Data provided |
★ ★ ★
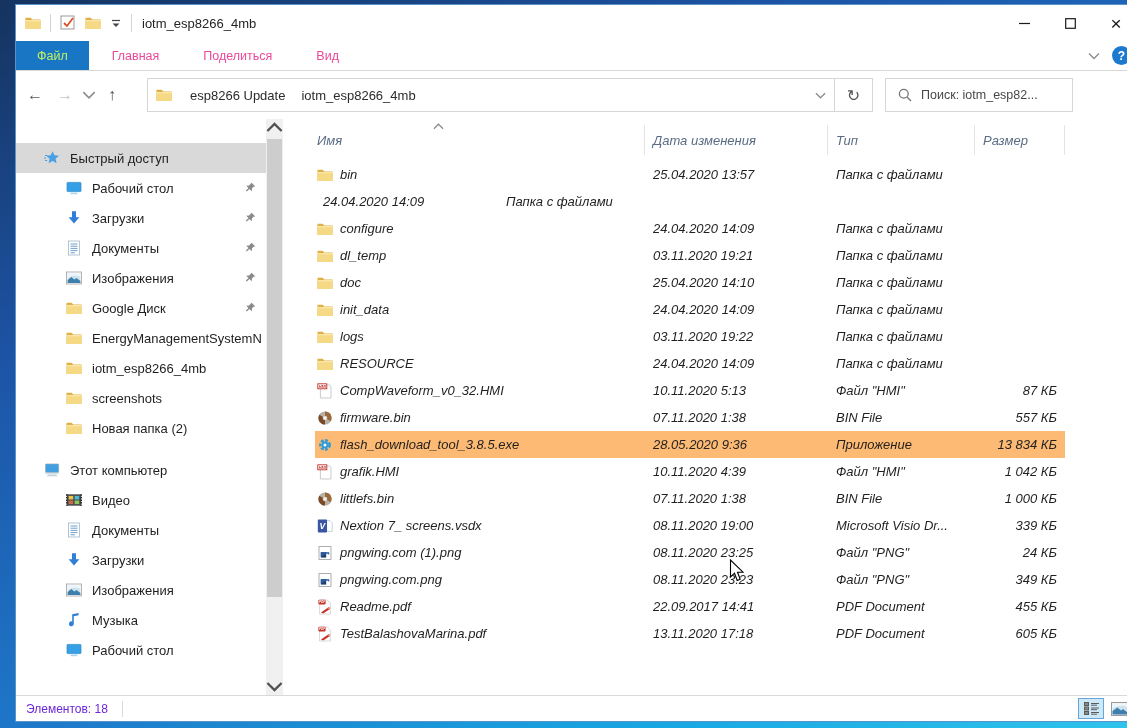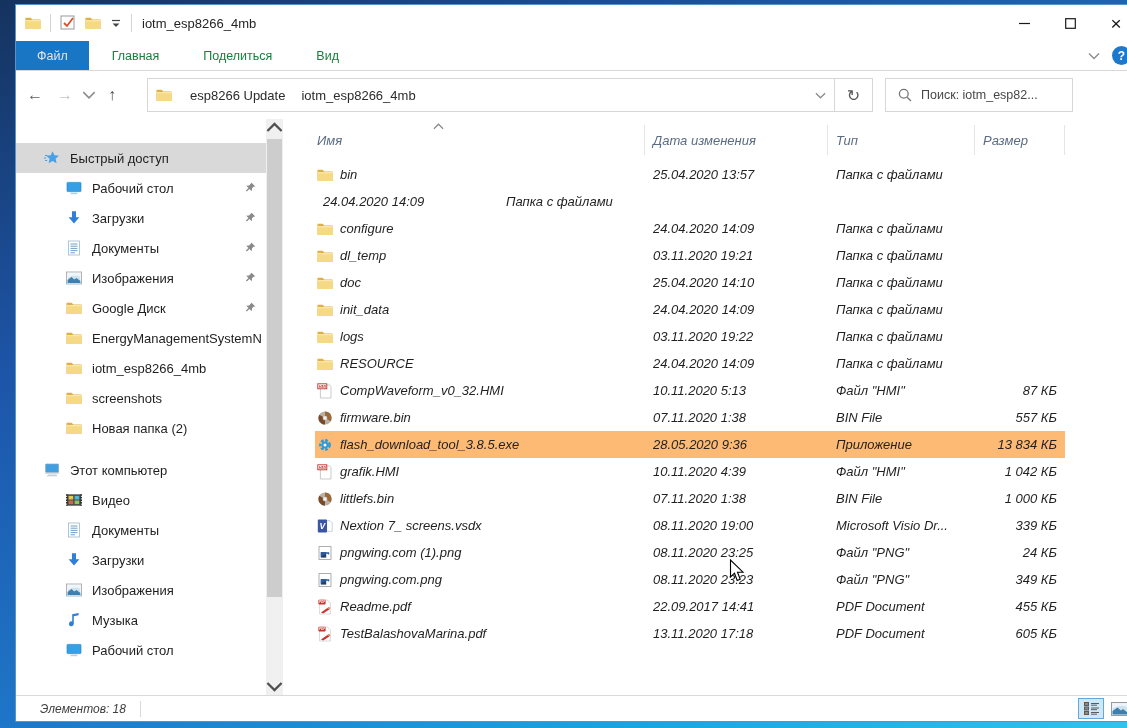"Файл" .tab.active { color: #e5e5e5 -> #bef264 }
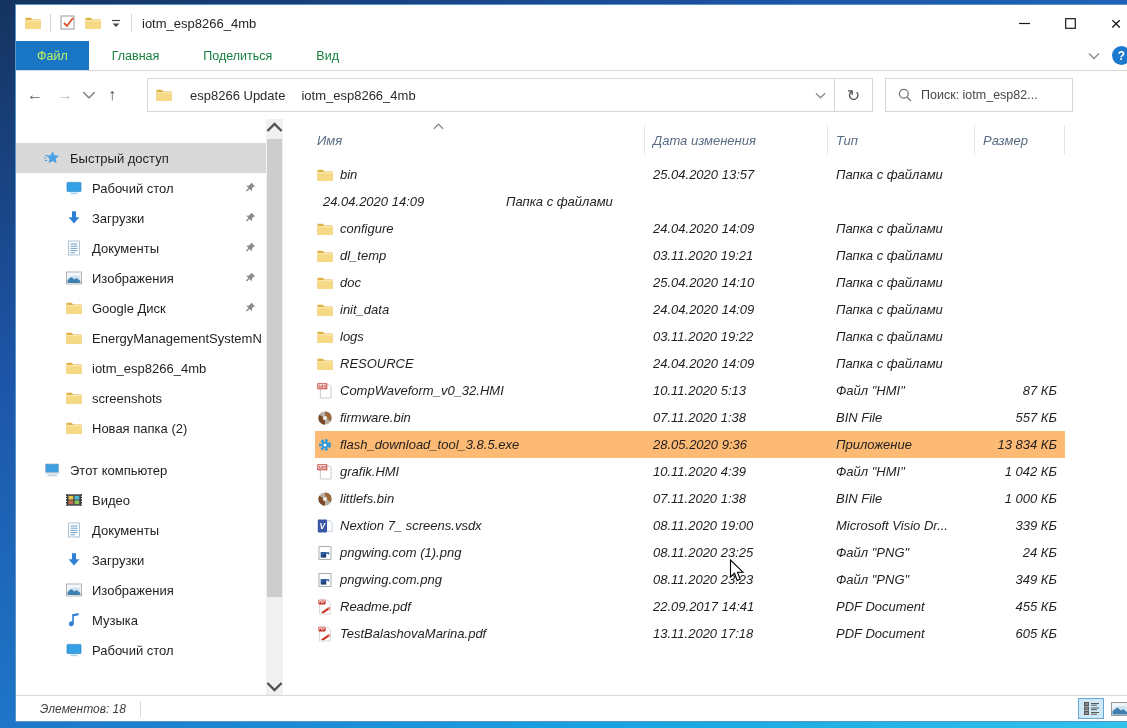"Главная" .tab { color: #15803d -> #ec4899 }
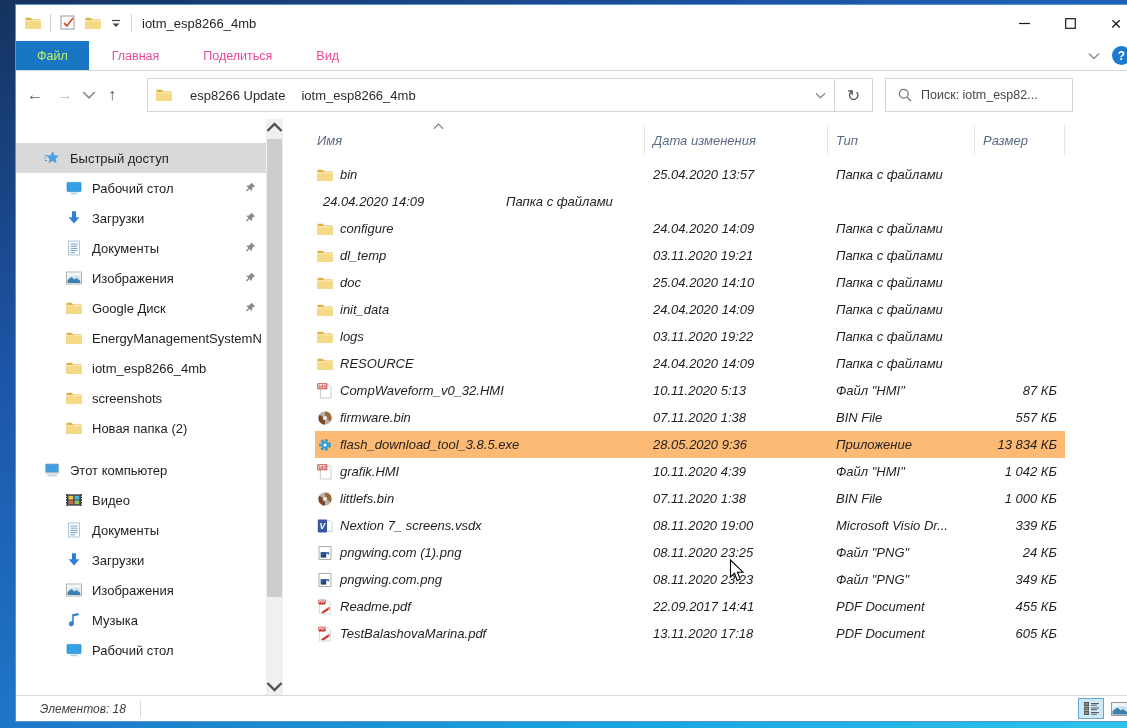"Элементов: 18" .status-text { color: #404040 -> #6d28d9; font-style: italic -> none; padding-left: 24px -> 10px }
★ ★ ★
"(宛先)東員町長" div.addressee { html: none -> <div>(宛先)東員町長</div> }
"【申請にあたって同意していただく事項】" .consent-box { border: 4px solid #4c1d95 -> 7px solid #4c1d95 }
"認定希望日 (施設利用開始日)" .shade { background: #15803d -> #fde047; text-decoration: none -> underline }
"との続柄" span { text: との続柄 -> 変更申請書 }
★ ★ ★
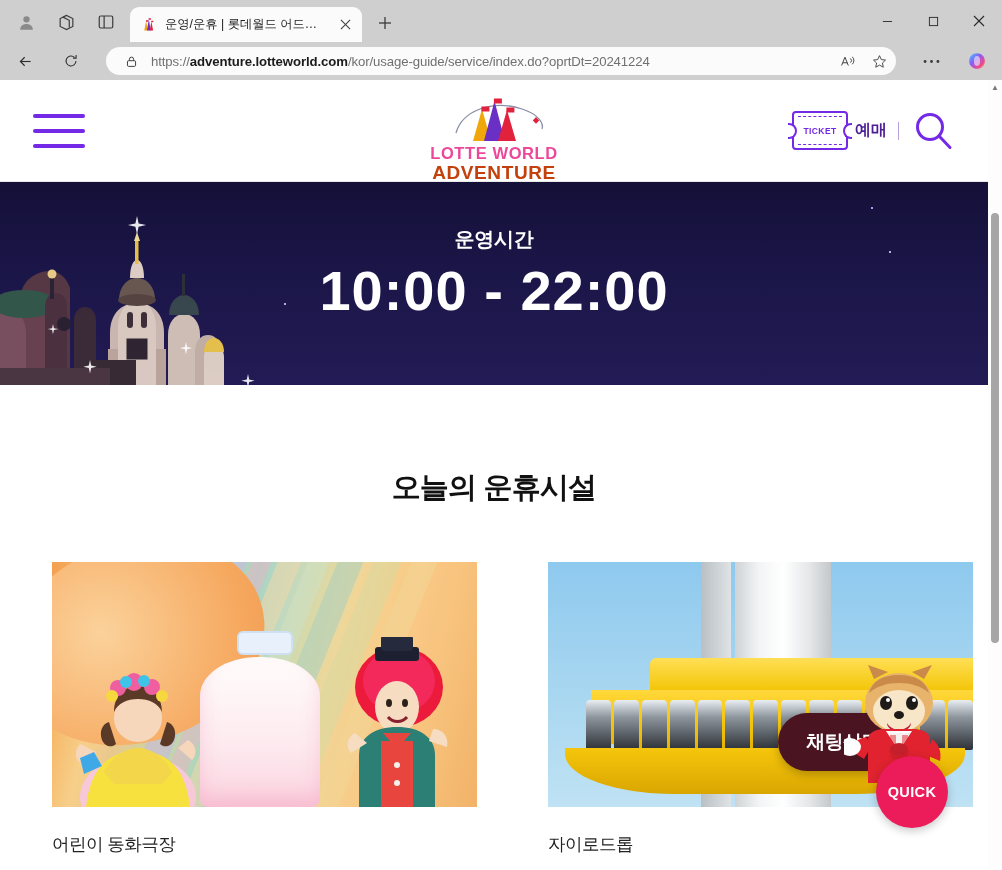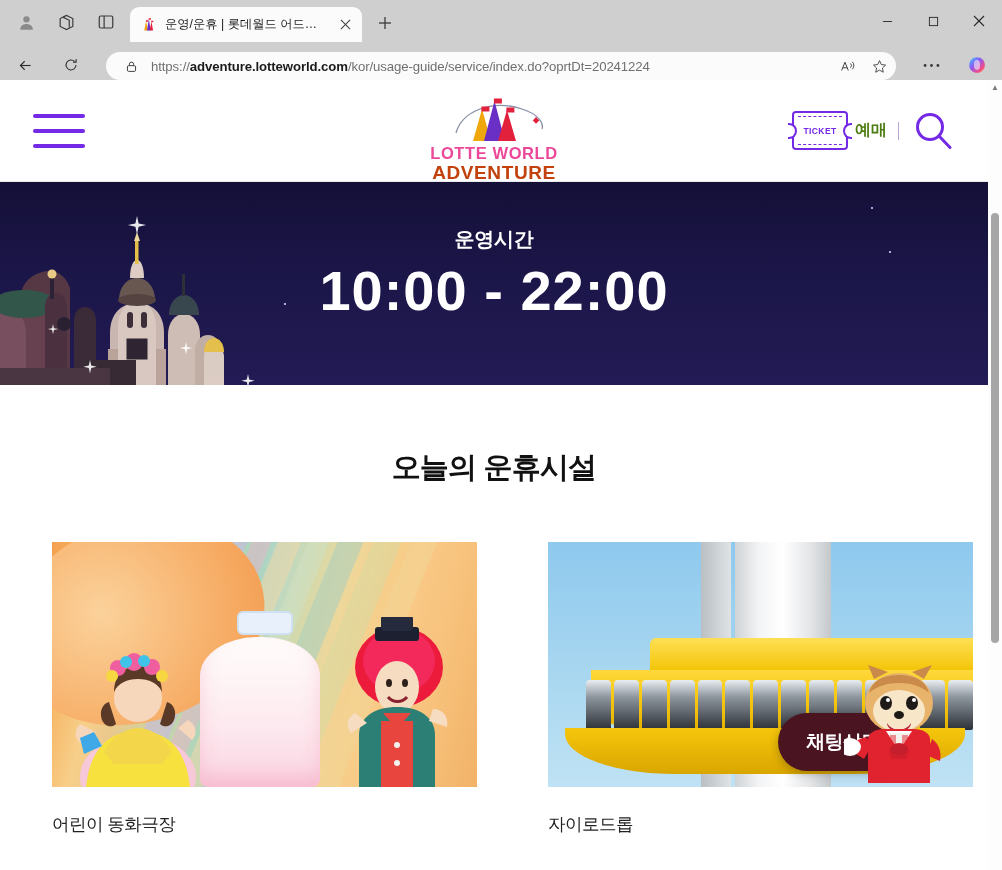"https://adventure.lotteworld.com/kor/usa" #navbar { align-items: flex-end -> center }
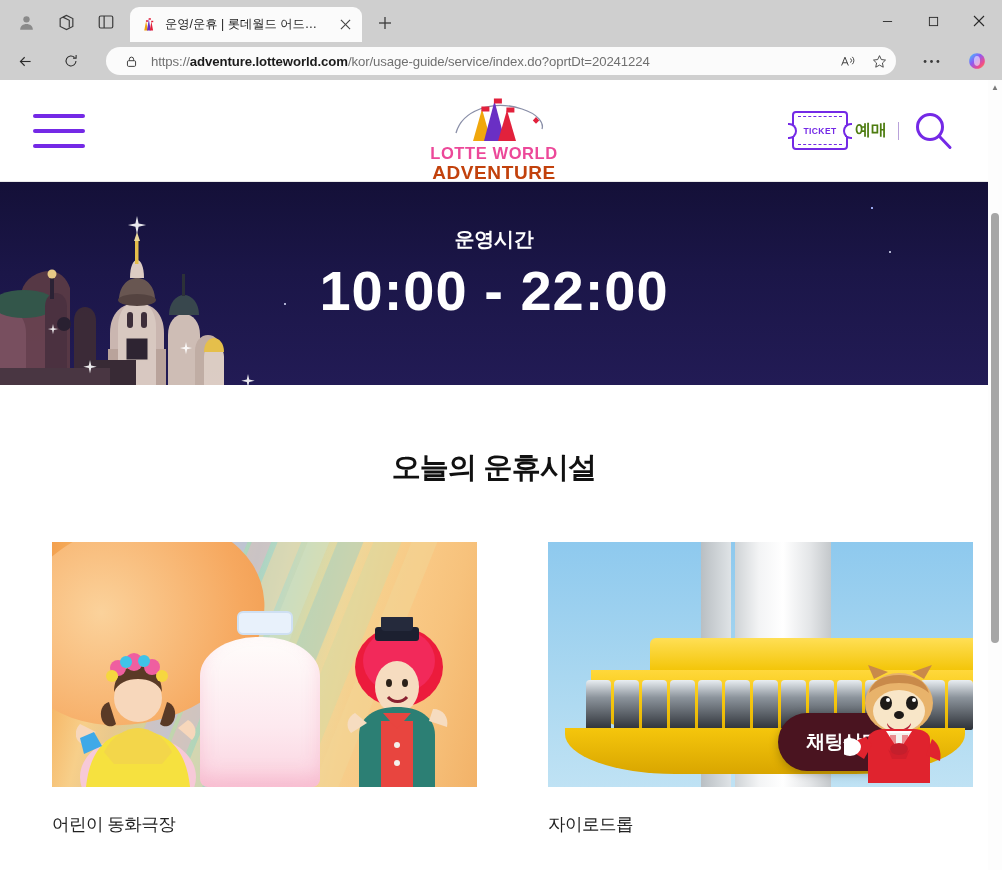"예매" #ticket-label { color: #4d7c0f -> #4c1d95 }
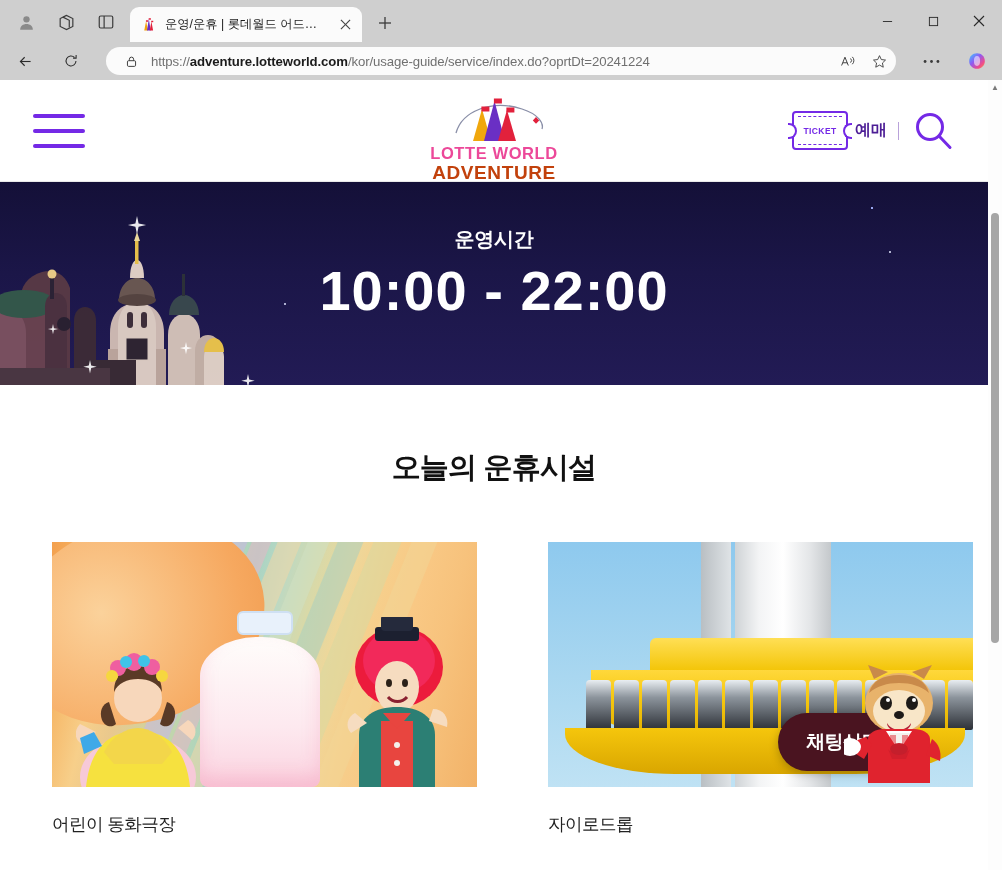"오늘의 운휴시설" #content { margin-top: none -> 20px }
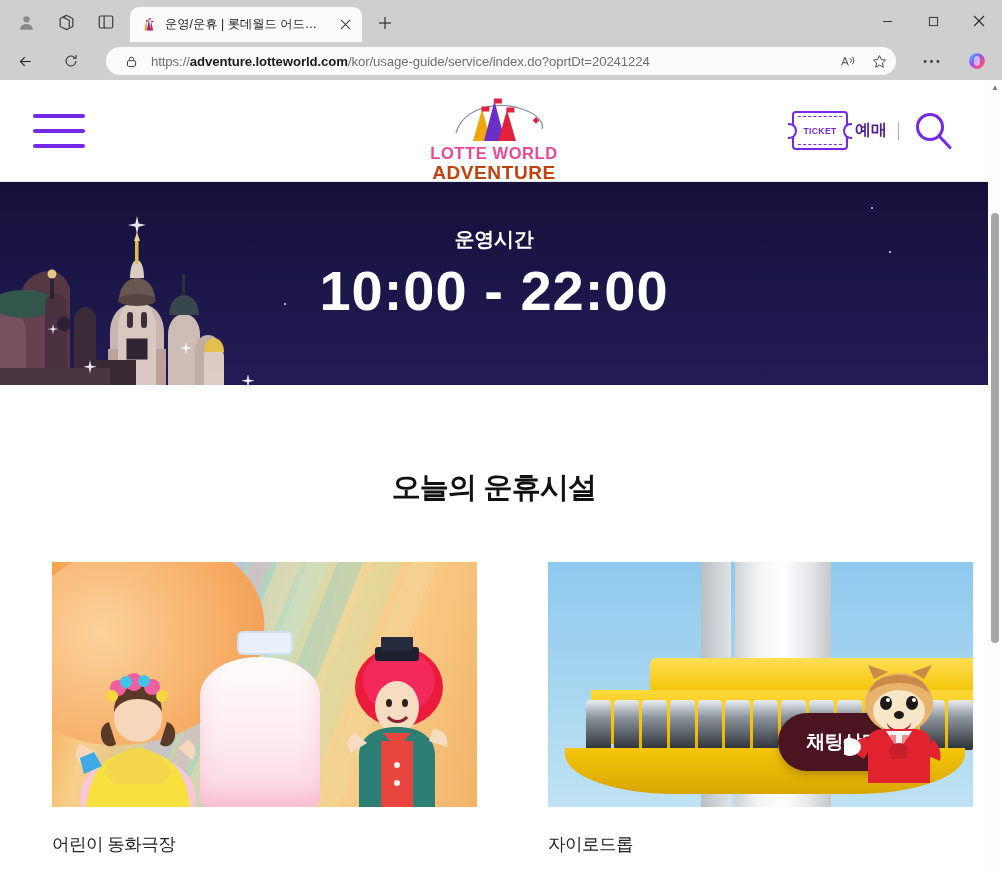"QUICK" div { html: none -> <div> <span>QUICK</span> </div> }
★ ★ ★
What is needed | Using the listing above, reproduce word for word every line from the one containing "margin-top: none ->" through the one containing "-> <div> <span>QUICK</span>". Pictures must be left out.

Response to this exercise |
"오늘의 운휴시설" #content { margin-top: none -> 20px }
"QUICK" div { html: none -> <div> <span>QUICK</span> </div> }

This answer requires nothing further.